Building a functional backend is only half the battle. The other half is ensuring that the system is observable, automated, and secure. This project is a case study in managing a containerised stack on a DigitalOcean Droplet with a full CI/CD and monitoring suite.

The Architecture

I opted for a modular, containerised approach using Docker Compose. This ensures that the environment is reproducible and isolated.

Nginx Reverse Proxy: Handles SSL termination and routes traffic to the Node.js API or the Grafana dashboard (grafana.tacknowledge.co.uk).
The Backend: A Node.js service designed with a Prometheus-ready /metrics endpoint.
The Monitoring Tier: Uses Node Exporter for system metrics, Prometheus for scraping data every 15s, and Grafana for visualization.

Automated Deployment Flow

I follow a Build-Push-Pull pattern. To maintain maximum uptime and keep the Droplet's resources dedicated to the users, I offload the heavy lifting to GitHub Actions.

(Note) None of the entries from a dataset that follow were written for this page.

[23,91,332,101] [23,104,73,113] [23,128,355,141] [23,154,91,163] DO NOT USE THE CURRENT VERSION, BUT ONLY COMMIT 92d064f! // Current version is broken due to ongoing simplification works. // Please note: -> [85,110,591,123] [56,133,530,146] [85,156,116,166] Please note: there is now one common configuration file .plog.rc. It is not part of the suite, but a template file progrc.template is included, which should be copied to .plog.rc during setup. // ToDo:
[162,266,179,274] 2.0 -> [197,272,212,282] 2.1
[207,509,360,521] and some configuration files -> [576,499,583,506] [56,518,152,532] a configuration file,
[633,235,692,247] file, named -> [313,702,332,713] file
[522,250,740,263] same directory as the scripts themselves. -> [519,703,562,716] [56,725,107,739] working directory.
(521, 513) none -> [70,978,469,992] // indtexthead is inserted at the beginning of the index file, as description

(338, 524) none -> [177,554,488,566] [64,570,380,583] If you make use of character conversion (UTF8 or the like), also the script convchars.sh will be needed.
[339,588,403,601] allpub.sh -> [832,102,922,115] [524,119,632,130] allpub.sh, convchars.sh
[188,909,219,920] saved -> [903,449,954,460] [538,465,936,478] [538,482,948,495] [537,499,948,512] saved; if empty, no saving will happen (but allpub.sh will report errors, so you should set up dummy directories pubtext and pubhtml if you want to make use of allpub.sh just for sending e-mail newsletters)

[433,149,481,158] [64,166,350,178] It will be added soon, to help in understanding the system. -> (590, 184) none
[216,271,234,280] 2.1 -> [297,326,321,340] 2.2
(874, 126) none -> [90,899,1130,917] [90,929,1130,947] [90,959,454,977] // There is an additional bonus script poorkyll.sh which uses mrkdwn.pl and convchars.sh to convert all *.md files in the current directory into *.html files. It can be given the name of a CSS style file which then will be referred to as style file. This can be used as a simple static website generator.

Remote Build: GitHub Actions builds the Docker image in the cloud. This prevents the Droplet from freezing due to CPU exhaustion during a build.
Docker Hub: The tagged image is pushed to a central registry.
The Trigger: GitHub Actions SSHs into the Droplet and runs deploy.sh.

The Logic: `deploy.sh`

This script ensures the deployment is idempotent and clean. Using set -euo pipefail ensures that if any command fails, the entire script stops, preventing a "partial" deployment.

shell

#!/usr/bin/env bash
set -euo pipefail

echo "[deploy] Using compose file docker-compose.yml"

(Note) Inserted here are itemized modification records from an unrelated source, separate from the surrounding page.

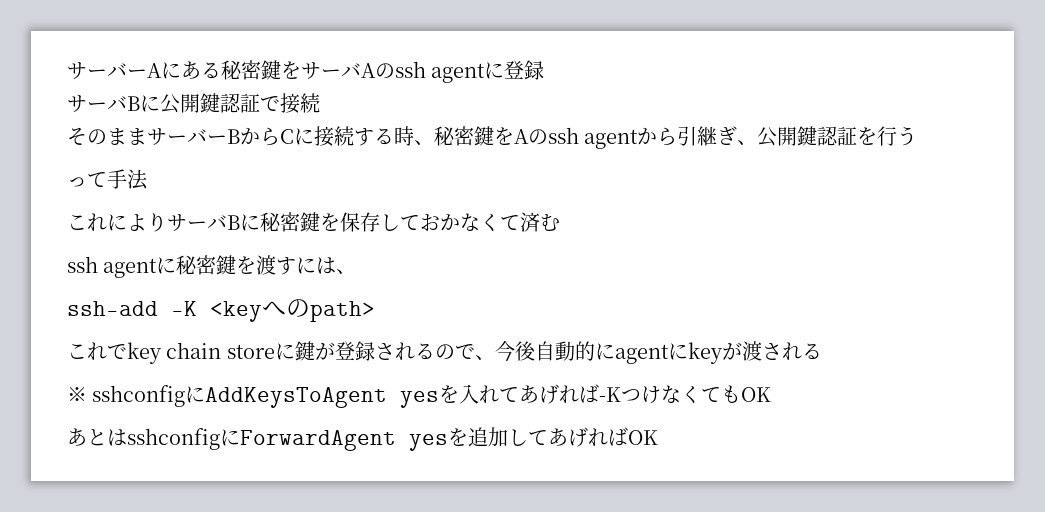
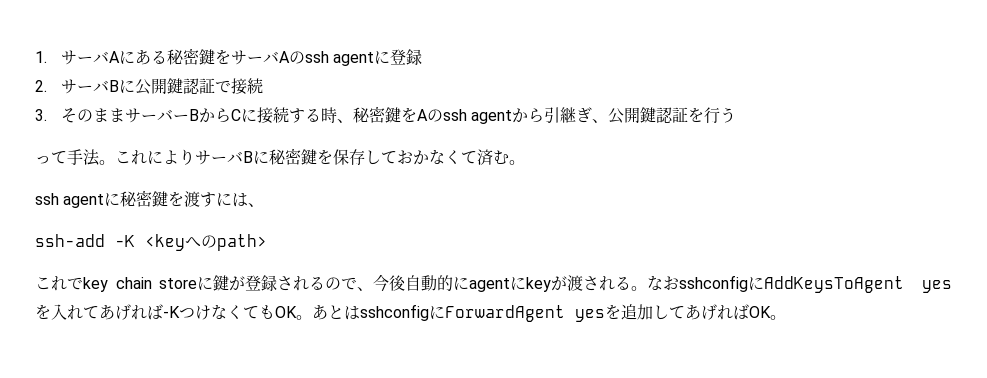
[67,62,147,79] サーバー -> [35,50,109,65] 1.サーバ
(545, 70) none -> [35,80,47,92] 2.
(320, 103) none -> [35,109,47,121] 3.
(148, 179) // -> [99,160,115,165] 。
(560, 222) none -> [509,160,525,165] 。
[67,387,87,402] // ※ -> [631,275,680,291] 。なお
(772, 394) // -> [296,315,312,320] 。
(658, 437) none -> [770,315,786,320] 。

echo "[deploy] Pulling latest latest images..."
docker-compose pull

echo "[deploy] Starting all services..."
docker-compose up -d 

echo "[deploy] Cleaning up old images..."
docker image prune -f

echo "[deploy] Done."

Observability Features

I don't believe in "silent failures." Visibility is the antidote to downtime.

System Health: I imported the Node Exporter Full dashboard into Grafana to track CPU load, RAM, and Disk I/O.
Custom Panels: I monitor the Node.js backend’s memory usage specifically during PDF generation—a resource-heavy task for the exam generator.
External Verification: UptimeRobot monitors the /api/health endpoint externally to verify that both Nginx and the container are responding.

Why this matters

My goal is to demonstrate that I don’t just "write code". I manage the entire lifecycle of an application. From the networking logic in the Nginx config to the automated recovery in Docker Compose, this project is a testament to my T-shaped engineering approach: broad system knowledge with a deep vertical in Cloud infrastructure.